Work to be completed> Check every line of the data below for the word "none". Copy the ones that have it.

Exercise input>
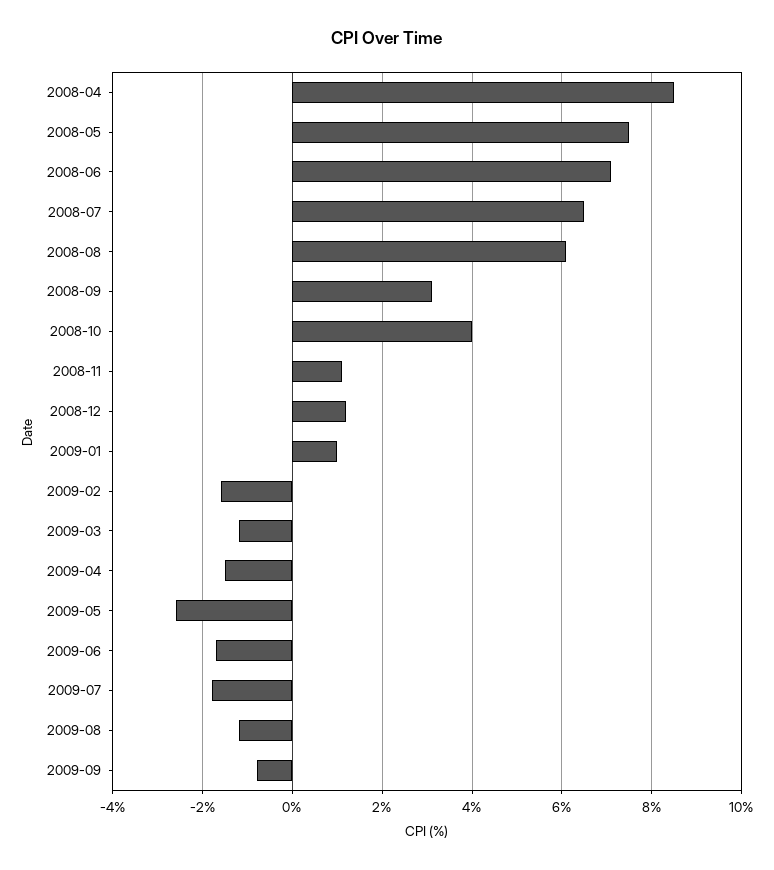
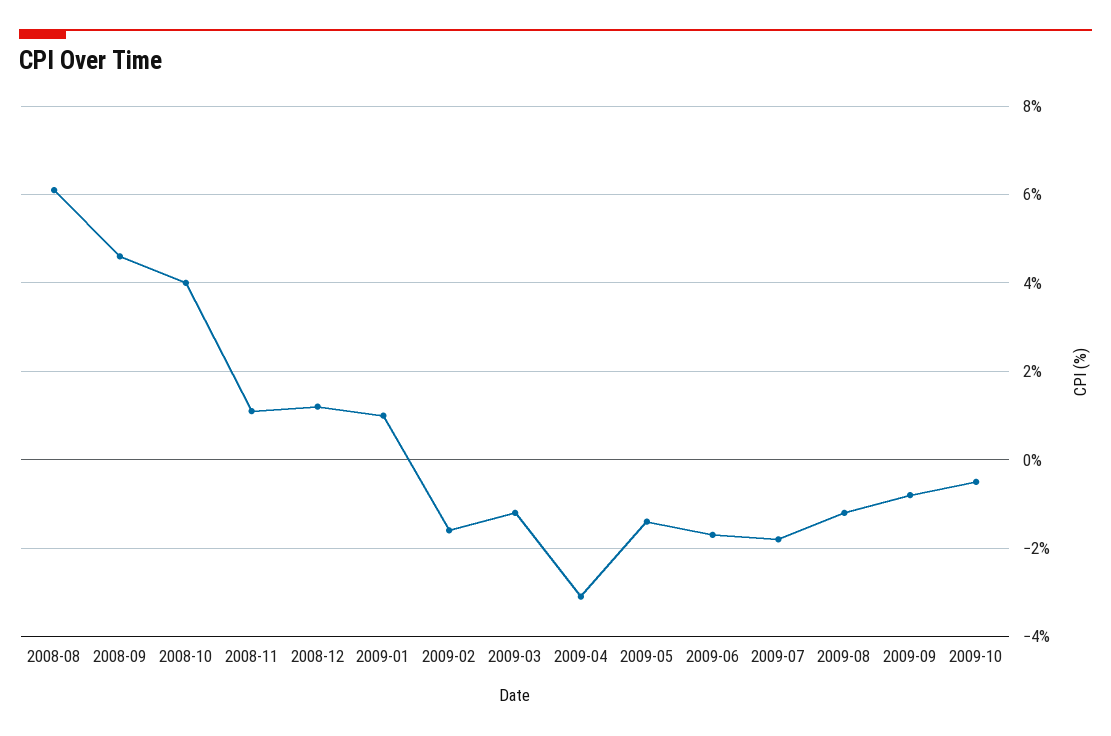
2008-04: 8.5 -> none
2008-05: 7.5 -> none
2008-06: 7 -> none
2008-07: 6.5 -> none
2008-09: 3 -> 4.5
2009-04: -1.5 -> -3
2009-05: -2.5 -> -1.5
2009-10: none -> -0.5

Task solution>
2008-04: 8.5 -> none
2008-05: 7.5 -> none
2008-06: 7 -> none
2008-07: 6.5 -> none
2009-10: none -> -0.5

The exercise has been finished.